DESCRIPTION (provided by applicant): Primary care providers (PCPs), especially physicians, are becoming increasingly responsible for advising patients regarding common disease genetic testing. Genome-wide association studies (GWASs) have identified common gene variants which are associated with a range of common adult-onset diseases, such as age-related macular degeneration, prostate cancer and type II diabetes. The clinical significance of these GWAS results remains unclear and controversial. However, commercial companies are already offering direct-to-consumer genetic tests for common diseases using these findings. In order to be prepared for patient inquiries about these tests and perhaps the eventual integration of genomics into their clinical practice, PCPs need to be able to understand, evaluate and communicate with their patients about GWAS findings, genetic risk and genetic tests. At present, the evidence suggests that PCPs are not prepared for these genomic developments. The overall objectives of this study are to: (1) effectively educate PCPs to evaluate genetic information and incorporate it only when appropriate into their clinical practice; and (2) improve provider-patient communication about genomics and genetic testing. To achieve these goals, the specific aims are to: 1) conduct a survey of physicians through the American Association of Family Practitioners (AAFP) and the American Board of Internal Medicine (ABIM), interviews with PCPs, and meetings among expert consultants to inform the design, content and development of an intervention designed to educate PCPs about common disease genetics and genetic testing; 2) develop and pilot the intervention components such as case study vignettes, communication videos, and handheld risk communication aids; and 3) plan a randomized controlled trial (RCT) using the educational and communication intervention to evaluate its effectiveness in improving PCPs' understanding and communication of common disease genetics. This planning grant will involve diverse healthcare settings at Mount Sinai School of Medicine, Mayo Clinic, and Duke University to understand PCPs' current beliefs, attitudes and understanding of genomics and genetic testing, and whether an innovative multimedia intervention can change their behavior and help them effectively communicate information about genetics of common diseases.

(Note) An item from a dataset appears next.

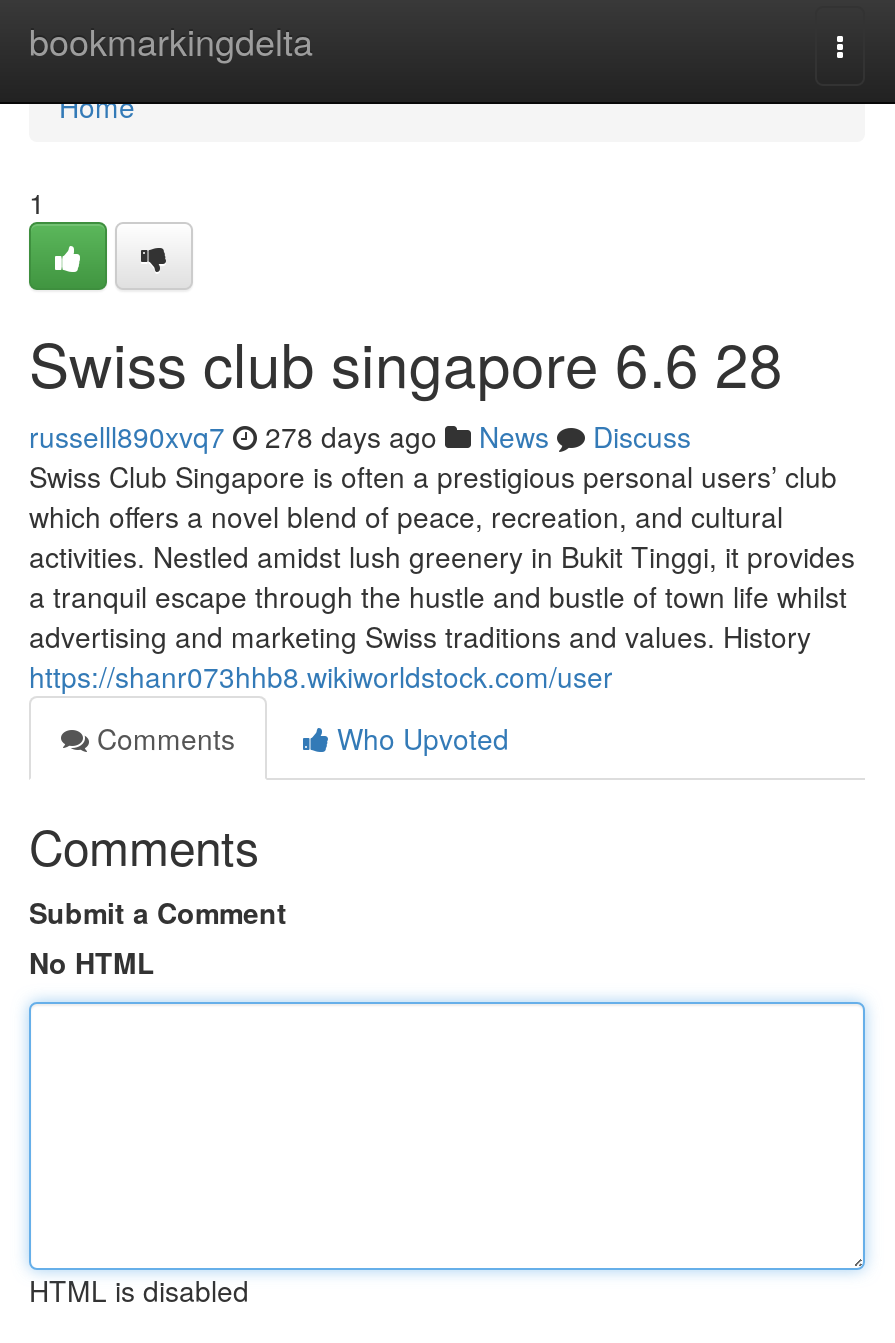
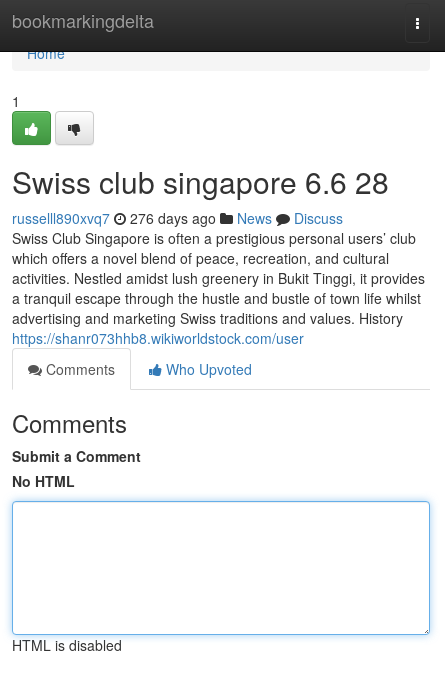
- russelll890xvq7 278 days ago News Discuss
+ russelll890xvq7 276 days ago News Discuss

描述（由申请人提供）： 初级保健提供者 (PCP)，尤其是医生，越来越多地负责为患者提供关于常见疾病基因检测的建议。全基因组关联研究 (GWAS) 已经确定了与一系列常见成人发病疾病相关的常见基因变异，例如年龄相关性黄斑变性、前列腺癌和 II 型糖尿病。这些 GWAS 结果的临床意义仍不清楚且存在争议。然而，商业公司已经利用这些发现直接向消费​​者提供常见疾病的基因测试。为了准备好接受患者对这些测试的询问，并可能最终将基因组学整合到他们的临床实践中，PCP 需要能够理解、评估并与患者沟通 GWAS 结果、遗传风险和基因测试。目前，有证据表明，PCP 尚未为这些基因组发展做好准备。本研究的总体目标是：(1) 有效地教育 PCP 评估遗传信息，并仅在适当时将其纳入临床实践； (2) 改善提供者与患者有关基因组学和基因检测的沟通。为了实现这些目标，具体目标是：1）通过美国家庭医生协会（AAFP）和美国内科医学委员会（ABIM）对医生进行调查，采访PCP，并召开专家顾问会议，以提供信息旨在对 PCP 进行常见疾病遗传学和基因检测教育的干预措施的设计、内容和开发； 2）开发和试点干预措施，例如案例研究 插图、沟通视频和手持式风险沟通辅助工具； 3) 计划一项随机对照试验 (RCT)，利用教育和交流干预措施来评估其在提高 PCP 对常见疾病遗传学的理解和交流方面的有效性。这笔规划拨款将涉及西奈山医学院、梅奥诊所和杜克大学的不同医疗保健机构，以了解 PCP 目前对基因组学和基因检测的信念、态度和理解，以及创新的多媒体干预措施是否可以改变他们的行为并帮助他们有效传达常见疾病遗传学信息。